ABOUT THIS TASK: Reproduce exactly the lines of the material beneath, from the line that contains "Sum | Mar 2021: 3,261 -> 508" to the line that contains "Fuerzas Armadas | Weighted: 424,476 -> 0", both included, and no other lines.

(THE RECORDS)

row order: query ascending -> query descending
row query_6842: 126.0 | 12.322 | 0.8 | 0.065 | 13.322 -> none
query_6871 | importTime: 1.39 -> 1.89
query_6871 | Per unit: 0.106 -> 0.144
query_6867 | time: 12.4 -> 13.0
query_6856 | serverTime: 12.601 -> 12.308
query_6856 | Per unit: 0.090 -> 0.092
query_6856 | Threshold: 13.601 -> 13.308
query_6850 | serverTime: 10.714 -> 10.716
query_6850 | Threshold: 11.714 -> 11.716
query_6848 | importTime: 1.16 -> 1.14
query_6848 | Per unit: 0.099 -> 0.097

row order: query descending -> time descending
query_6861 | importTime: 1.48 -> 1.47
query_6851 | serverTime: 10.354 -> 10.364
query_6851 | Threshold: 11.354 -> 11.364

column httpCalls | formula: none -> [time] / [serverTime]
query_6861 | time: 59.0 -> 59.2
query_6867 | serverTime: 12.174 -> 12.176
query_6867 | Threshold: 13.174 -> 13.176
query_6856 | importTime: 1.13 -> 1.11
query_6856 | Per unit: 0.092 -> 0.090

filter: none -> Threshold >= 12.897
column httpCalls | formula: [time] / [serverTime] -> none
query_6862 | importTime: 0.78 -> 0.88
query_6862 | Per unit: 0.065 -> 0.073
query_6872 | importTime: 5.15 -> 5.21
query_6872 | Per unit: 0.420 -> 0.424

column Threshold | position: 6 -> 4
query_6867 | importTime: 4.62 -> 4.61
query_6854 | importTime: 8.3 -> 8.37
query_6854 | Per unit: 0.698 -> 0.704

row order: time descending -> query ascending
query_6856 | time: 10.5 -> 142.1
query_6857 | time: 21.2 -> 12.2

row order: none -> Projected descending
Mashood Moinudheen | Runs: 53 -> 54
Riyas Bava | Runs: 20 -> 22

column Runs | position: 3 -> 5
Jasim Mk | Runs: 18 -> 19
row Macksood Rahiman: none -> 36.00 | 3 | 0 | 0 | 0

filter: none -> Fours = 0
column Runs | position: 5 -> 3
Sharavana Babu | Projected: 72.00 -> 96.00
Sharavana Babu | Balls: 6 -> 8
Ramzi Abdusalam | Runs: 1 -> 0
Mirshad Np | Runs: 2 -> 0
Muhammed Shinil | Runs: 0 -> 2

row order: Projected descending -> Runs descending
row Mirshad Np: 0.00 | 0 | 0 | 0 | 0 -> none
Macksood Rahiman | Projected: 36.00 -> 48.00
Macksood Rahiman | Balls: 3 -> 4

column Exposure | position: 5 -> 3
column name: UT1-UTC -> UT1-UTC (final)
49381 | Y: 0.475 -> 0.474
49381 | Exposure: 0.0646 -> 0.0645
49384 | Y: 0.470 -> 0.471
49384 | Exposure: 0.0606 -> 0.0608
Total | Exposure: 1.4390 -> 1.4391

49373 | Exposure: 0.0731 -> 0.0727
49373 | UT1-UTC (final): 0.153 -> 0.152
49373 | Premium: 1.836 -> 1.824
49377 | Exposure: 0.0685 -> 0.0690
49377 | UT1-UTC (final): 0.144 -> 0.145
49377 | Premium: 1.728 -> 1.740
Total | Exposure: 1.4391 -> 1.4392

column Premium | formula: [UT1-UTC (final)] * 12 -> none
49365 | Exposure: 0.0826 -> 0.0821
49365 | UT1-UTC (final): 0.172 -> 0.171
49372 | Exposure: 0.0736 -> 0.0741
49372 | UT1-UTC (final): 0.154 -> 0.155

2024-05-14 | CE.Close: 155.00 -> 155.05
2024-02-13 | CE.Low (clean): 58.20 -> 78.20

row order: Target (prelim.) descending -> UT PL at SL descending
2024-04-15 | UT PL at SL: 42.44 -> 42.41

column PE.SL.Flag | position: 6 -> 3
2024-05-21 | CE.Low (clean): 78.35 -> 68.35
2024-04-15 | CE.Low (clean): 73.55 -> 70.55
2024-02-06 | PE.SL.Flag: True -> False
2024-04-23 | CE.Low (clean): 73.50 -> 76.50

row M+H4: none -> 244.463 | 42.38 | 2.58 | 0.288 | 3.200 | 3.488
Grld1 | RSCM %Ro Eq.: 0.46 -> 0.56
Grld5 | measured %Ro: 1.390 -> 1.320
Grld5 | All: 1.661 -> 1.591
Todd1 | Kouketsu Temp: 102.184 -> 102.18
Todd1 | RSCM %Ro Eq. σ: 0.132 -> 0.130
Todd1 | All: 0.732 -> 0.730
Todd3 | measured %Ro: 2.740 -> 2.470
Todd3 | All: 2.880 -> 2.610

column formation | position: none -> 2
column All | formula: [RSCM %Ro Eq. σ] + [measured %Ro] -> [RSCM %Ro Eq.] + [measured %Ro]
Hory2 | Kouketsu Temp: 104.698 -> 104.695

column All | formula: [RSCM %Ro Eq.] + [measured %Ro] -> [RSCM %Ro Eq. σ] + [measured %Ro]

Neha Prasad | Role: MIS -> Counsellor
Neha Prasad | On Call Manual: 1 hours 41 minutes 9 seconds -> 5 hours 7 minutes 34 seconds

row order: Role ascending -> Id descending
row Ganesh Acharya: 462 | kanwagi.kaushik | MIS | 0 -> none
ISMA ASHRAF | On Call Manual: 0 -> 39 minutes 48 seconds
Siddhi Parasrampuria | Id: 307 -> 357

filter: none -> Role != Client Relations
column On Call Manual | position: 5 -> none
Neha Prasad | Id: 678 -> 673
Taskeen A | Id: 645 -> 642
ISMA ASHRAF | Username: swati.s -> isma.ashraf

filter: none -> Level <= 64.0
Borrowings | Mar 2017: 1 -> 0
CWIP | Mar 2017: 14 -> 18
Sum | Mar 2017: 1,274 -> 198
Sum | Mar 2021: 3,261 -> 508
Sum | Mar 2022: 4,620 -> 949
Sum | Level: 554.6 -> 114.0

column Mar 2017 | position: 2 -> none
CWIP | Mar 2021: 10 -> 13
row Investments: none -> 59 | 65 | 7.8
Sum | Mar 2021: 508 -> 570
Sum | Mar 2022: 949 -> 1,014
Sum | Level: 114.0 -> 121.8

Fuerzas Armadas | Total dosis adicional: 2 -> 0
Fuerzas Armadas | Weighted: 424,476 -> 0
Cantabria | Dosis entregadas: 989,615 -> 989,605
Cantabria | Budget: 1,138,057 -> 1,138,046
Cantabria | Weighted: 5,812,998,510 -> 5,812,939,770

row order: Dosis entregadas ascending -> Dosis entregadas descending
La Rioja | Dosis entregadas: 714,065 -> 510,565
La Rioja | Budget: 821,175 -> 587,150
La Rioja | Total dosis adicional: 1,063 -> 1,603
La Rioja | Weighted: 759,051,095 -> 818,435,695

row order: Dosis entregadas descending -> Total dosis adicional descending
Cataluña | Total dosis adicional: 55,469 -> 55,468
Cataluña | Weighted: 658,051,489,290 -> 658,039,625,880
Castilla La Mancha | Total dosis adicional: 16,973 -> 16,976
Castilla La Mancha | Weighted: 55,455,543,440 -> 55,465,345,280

(End THE RECORDS)

RESULT:
Sum | Mar 2021: 3,261 -> 508
Sum | Mar 2022: 4,620 -> 949
Sum | Level: 554.6 -> 114.0

column Mar 2017 | position: 2 -> none
CWIP | Mar 2021: 10 -> 13
row Investments: none -> 59 | 65 | 7.8
Sum | Mar 2021: 508 -> 570
Sum | Mar 2022: 949 -> 1,014
Sum | Level: 114.0 -> 121.8

Fuerzas Armadas | Total dosis adicional: 2 -> 0
Fuerzas Armadas | Weighted: 424,476 -> 0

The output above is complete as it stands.